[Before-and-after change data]
========================
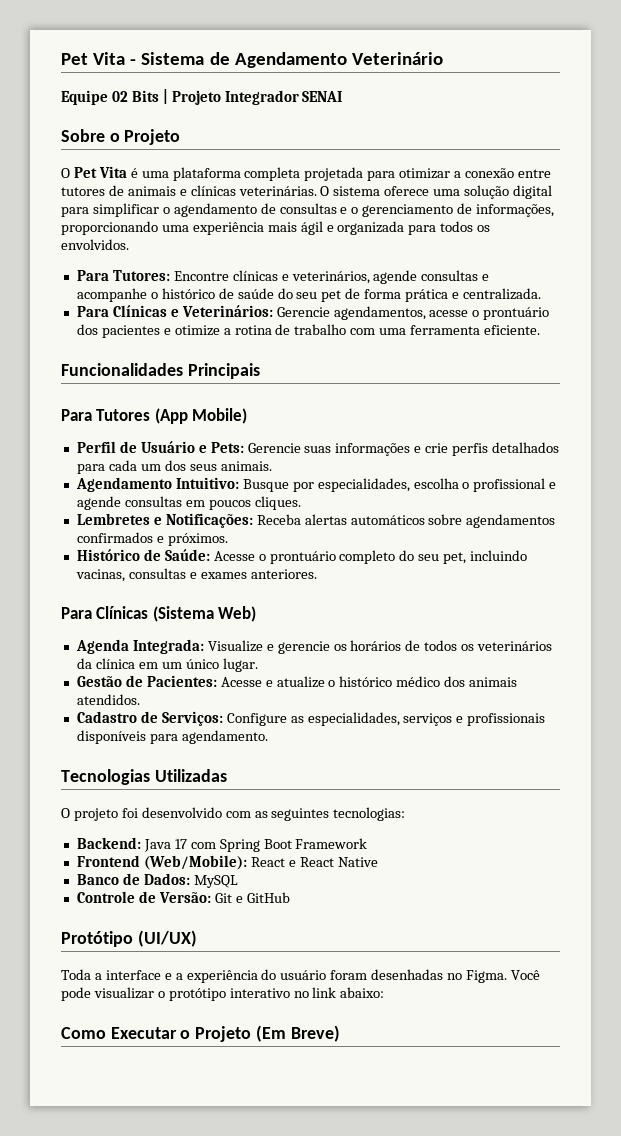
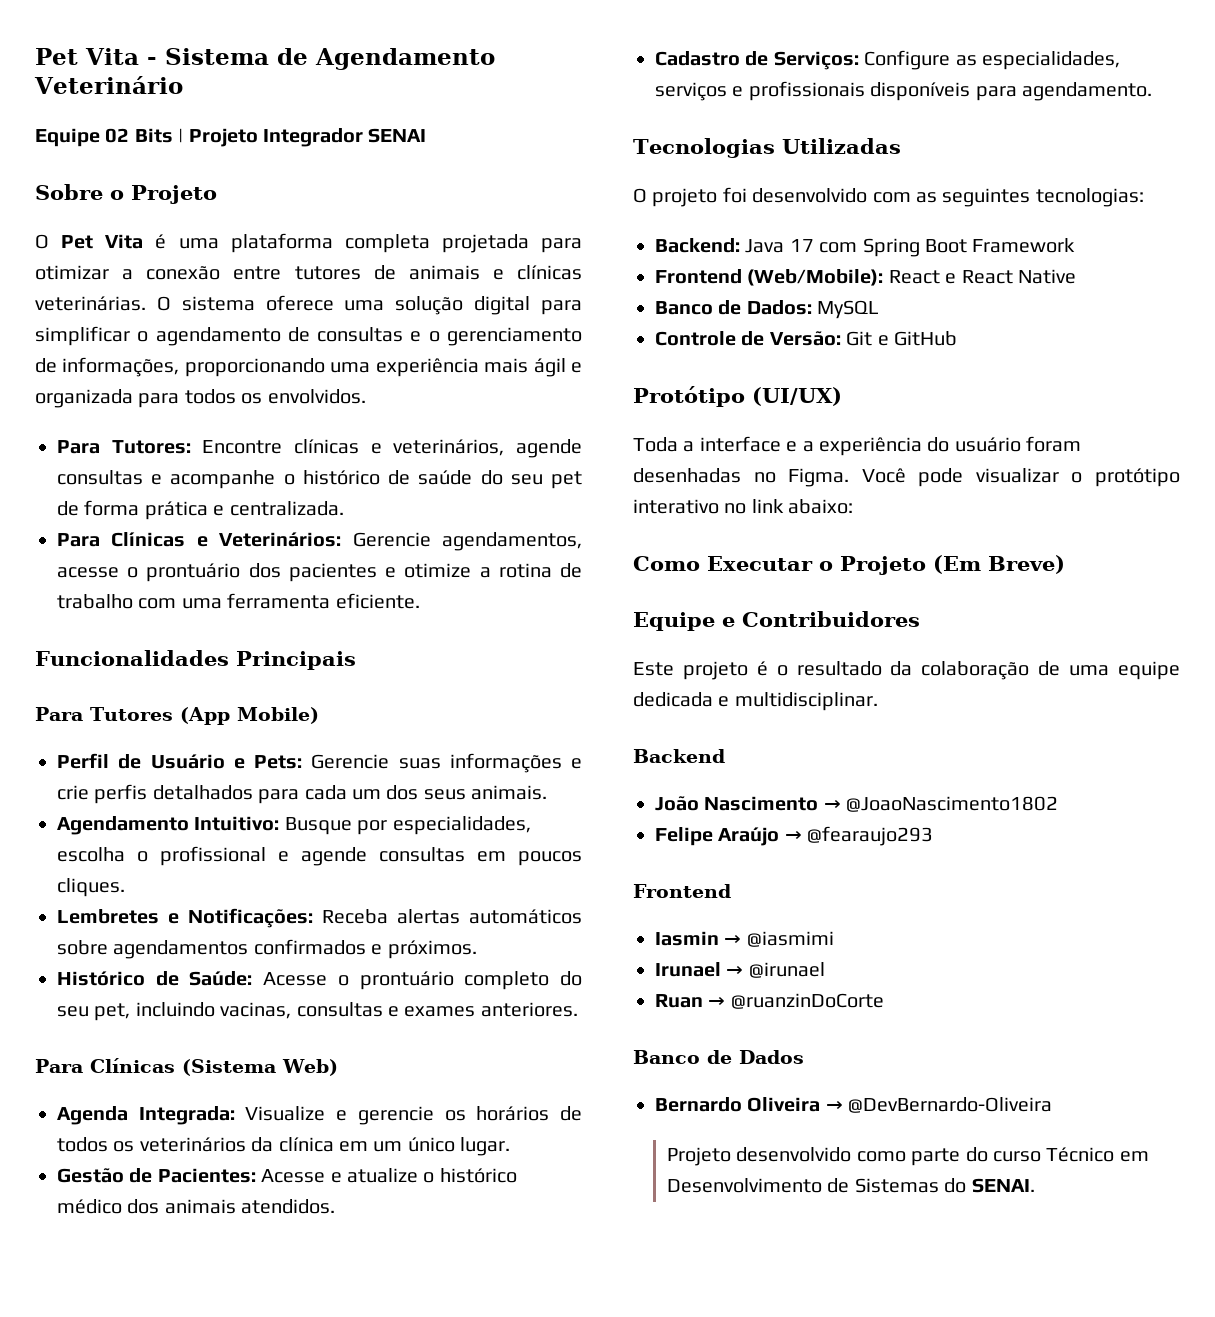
+ Equipe e Contribuidores
+ Este projeto é o resultado da colaboração de uma equipe dedicada e multidisciplinar.
+ Backend
+ João Nascimento → @JoaoNascimento1802
+ Felipe Araújo → @fearaujo293
+ Frontend
+ Iasmin → @iasmimi
+ Irunael → @irunael
+ Ruan → @ruanzinDoCorte
+ Banco de Dados
+ Bernardo Oliveira → @DevBernardo-Oliveira
+ Projeto desenvolvido como parte do curso Técnico em Desenvolvimento de Sistemas do SENAI.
========================
• [Task details]
Each word of the data should be repeated exactly, and the pictures left out.

• [Answer space]
+ Equipe e Contribuidores
+ Este projeto é o resultado da colaboração de uma equipe dedicada e multidisciplinar.
+ Backend
+ João Nascimento → @JoaoNascimento1802
+ Felipe Araújo → @fearaujo293
+ Frontend
+ Iasmin → @iasmimi
+ Irunael → @irunael
+ Ruan → @ruanzinDoCorte
+ Banco de Dados
+ Bernardo Oliveira → @DevBernardo-Oliveira
+ Projeto desenvolvido como parte do curso Técnico em Desenvolvimento de Sistemas do SENAI.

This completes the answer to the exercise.